Look through the entries for the string "command", and copy each line that holds it.

■ Supplied data
....................
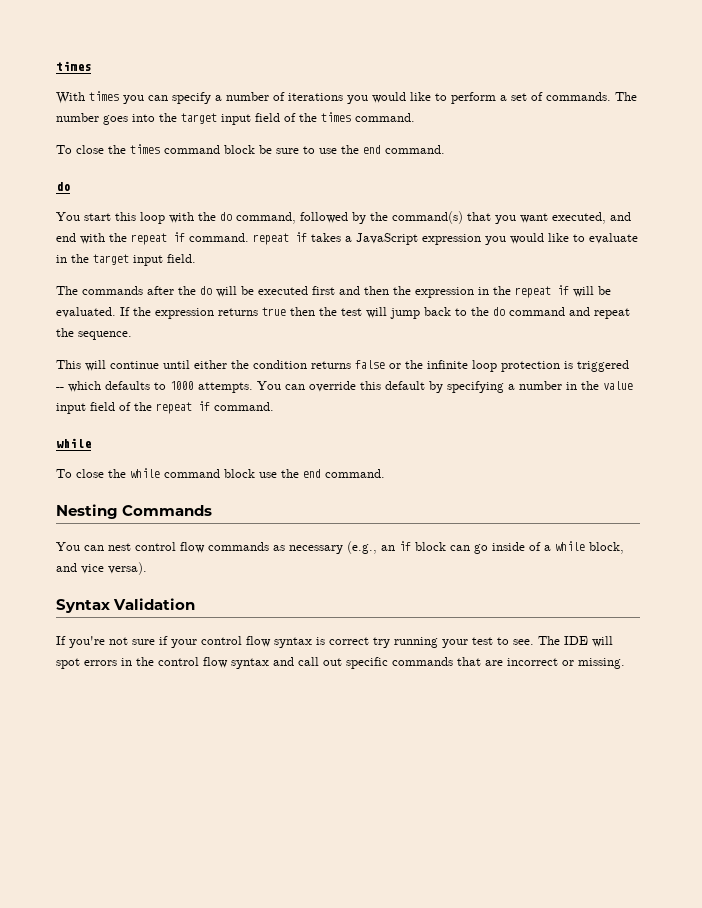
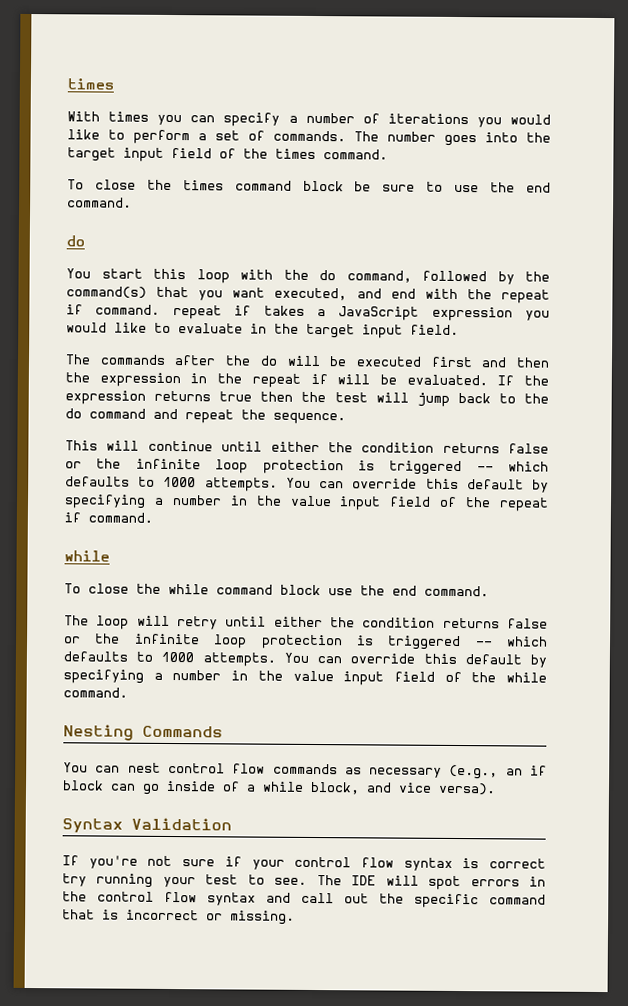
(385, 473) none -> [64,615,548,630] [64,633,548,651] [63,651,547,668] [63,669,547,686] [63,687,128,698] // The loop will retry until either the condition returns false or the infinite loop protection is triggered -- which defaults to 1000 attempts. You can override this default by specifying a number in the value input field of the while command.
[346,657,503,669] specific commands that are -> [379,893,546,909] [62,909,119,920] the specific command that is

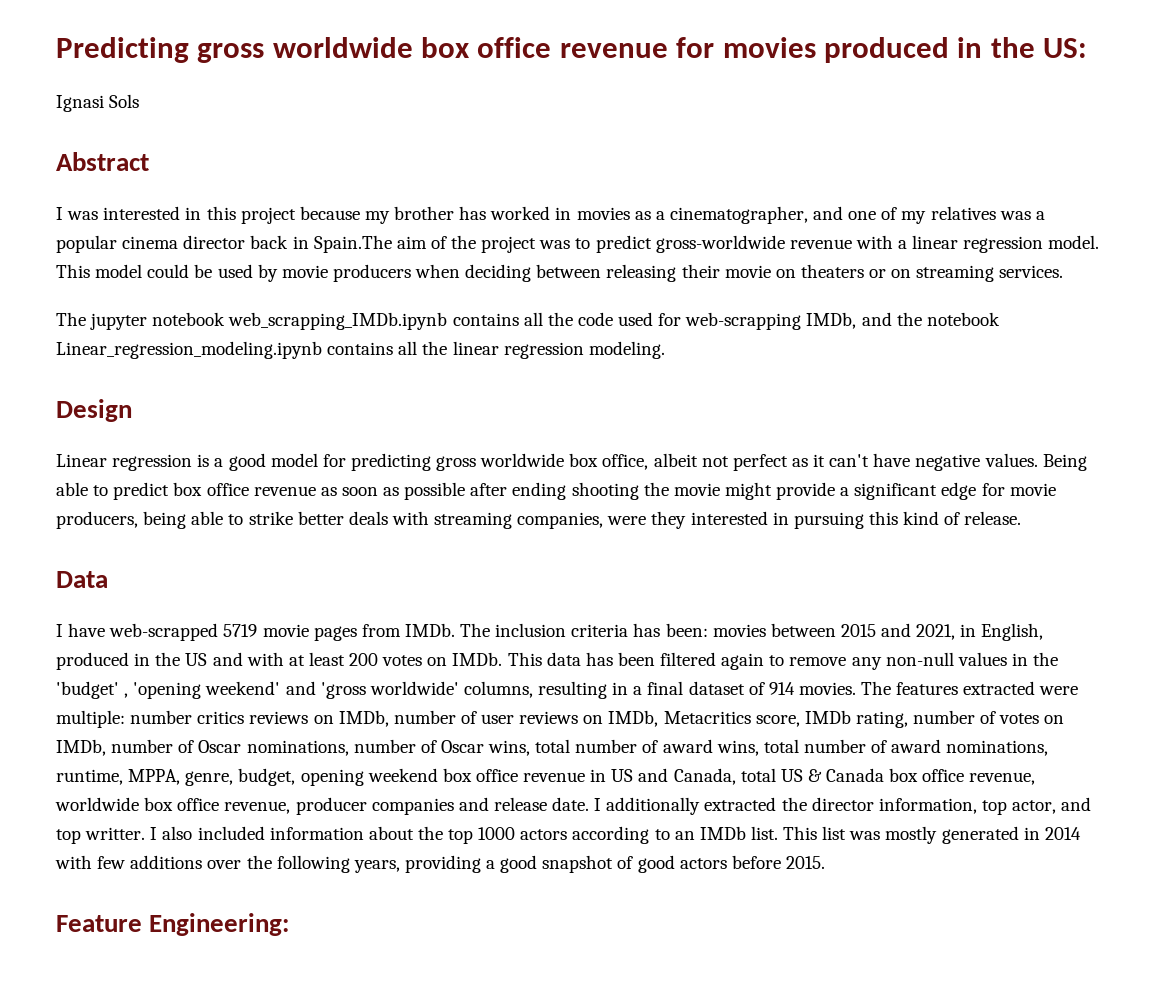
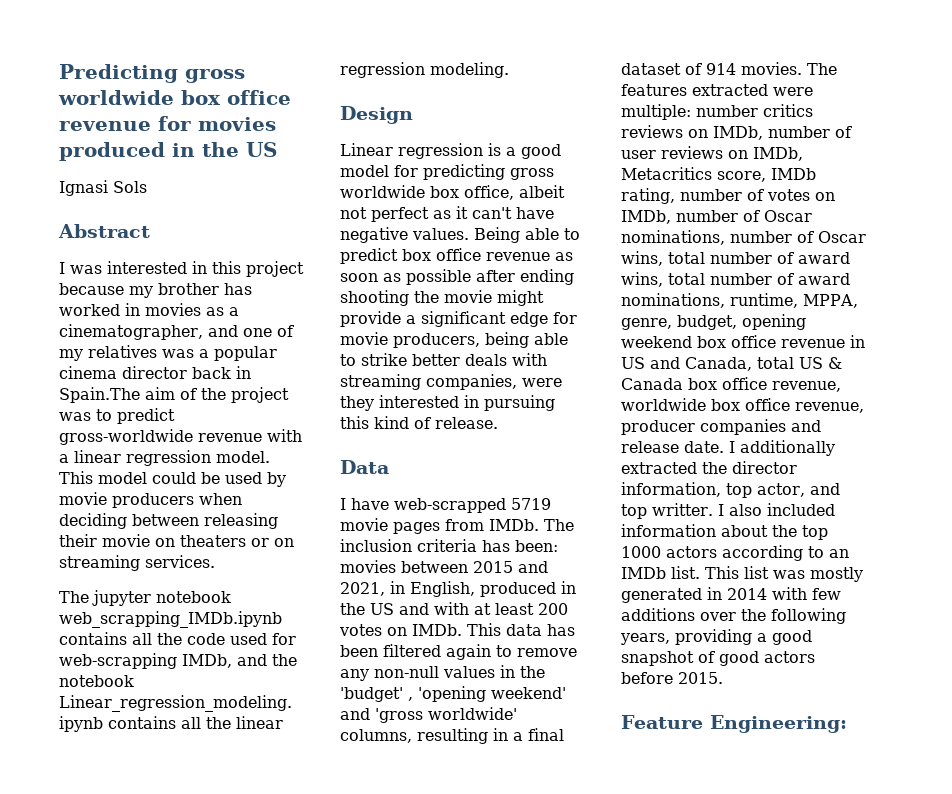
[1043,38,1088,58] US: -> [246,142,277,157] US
....................
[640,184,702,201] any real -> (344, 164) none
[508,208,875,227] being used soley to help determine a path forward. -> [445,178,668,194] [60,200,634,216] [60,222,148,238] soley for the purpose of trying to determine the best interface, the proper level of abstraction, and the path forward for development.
....................
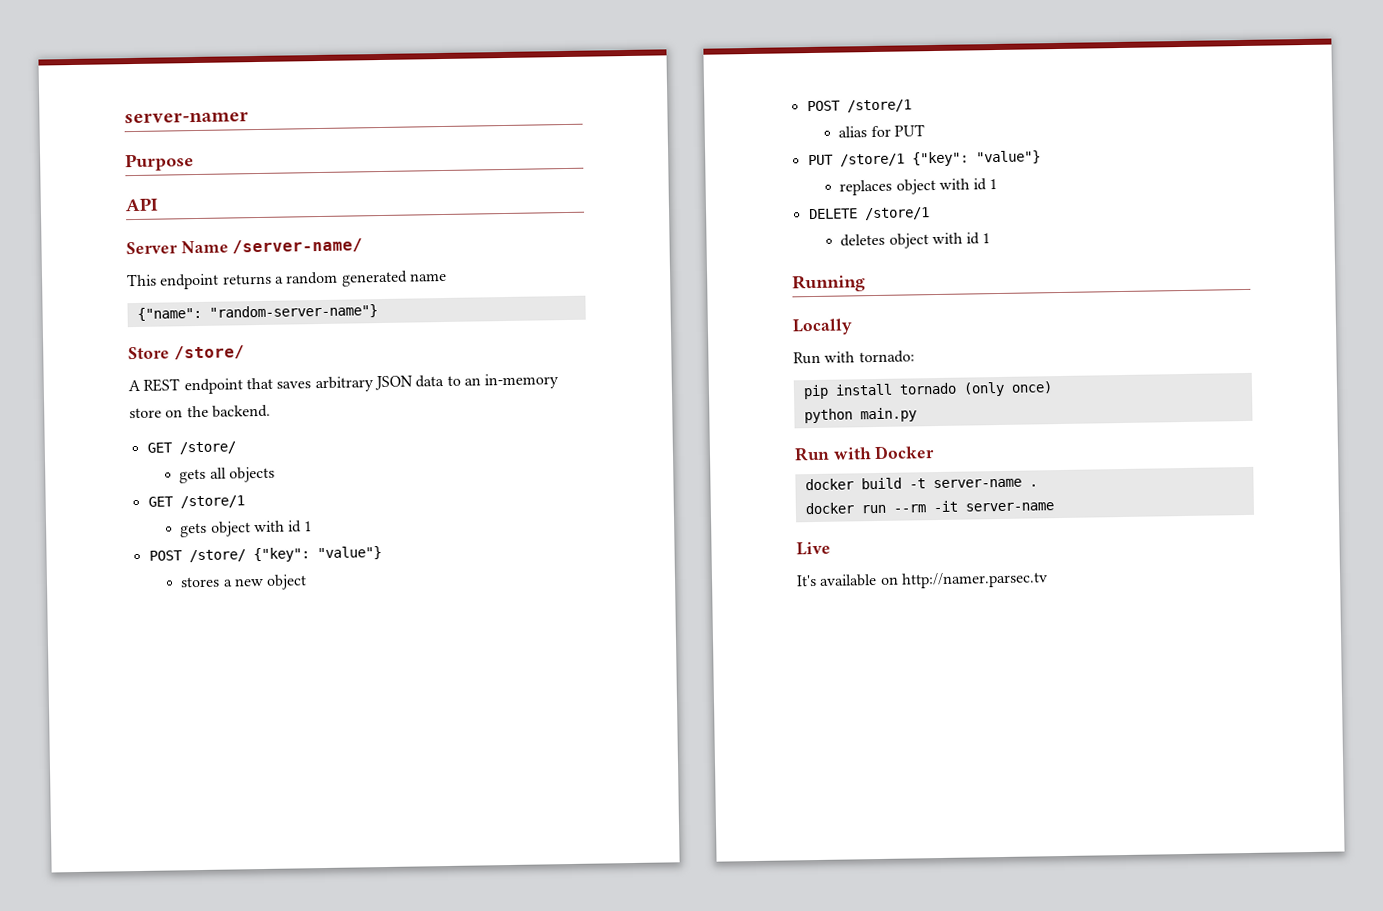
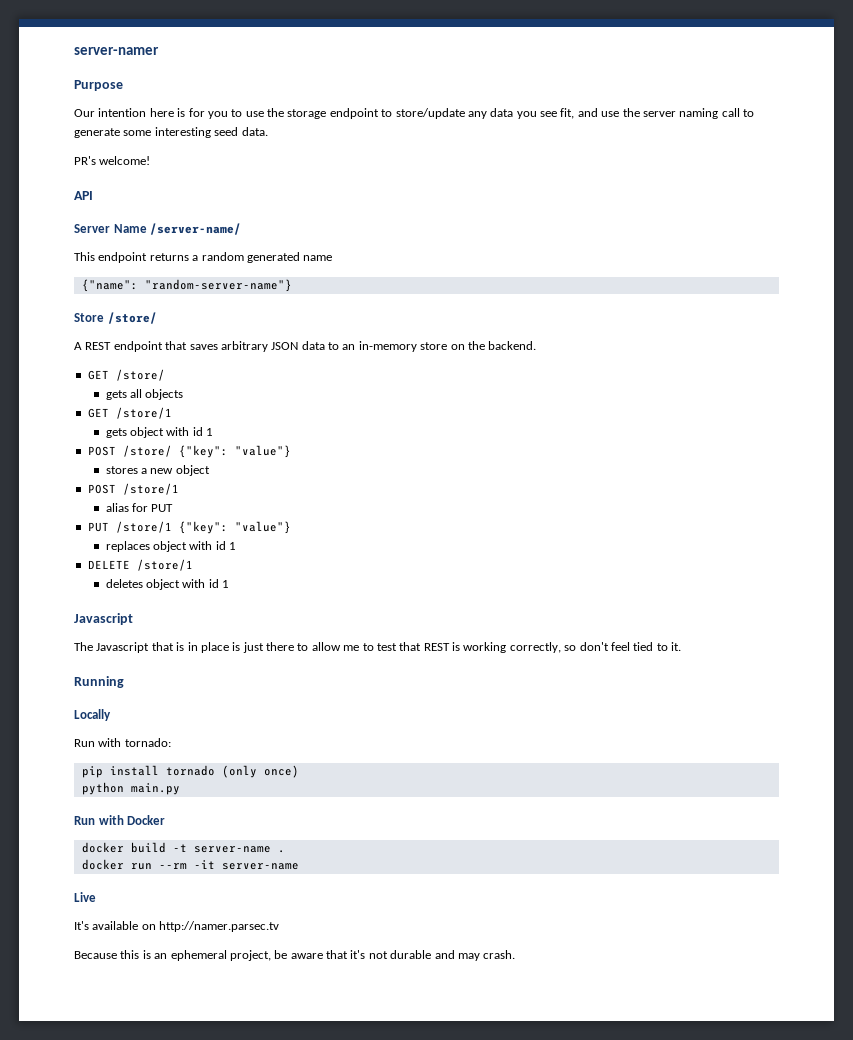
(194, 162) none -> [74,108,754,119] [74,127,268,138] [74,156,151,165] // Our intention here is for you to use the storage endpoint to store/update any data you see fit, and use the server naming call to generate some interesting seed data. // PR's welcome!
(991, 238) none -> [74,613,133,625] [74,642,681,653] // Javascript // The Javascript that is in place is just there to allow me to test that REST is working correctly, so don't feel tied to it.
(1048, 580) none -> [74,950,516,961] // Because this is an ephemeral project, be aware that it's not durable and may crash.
....................
■ Exercise solution
(385, 473) none -> [64,615,548,630] [64,633,548,651] [63,651,547,668] [63,669,547,686] [63,687,128,698] // The loop will retry until either the condition returns false or the infinite loop protection is triggered -- which defaults to 1000 attempts. You can override this default by specifying a number in the value input field of the while command.
[346,657,503,669] specific commands that are -> [379,893,546,909] [62,909,119,920] the specific command that is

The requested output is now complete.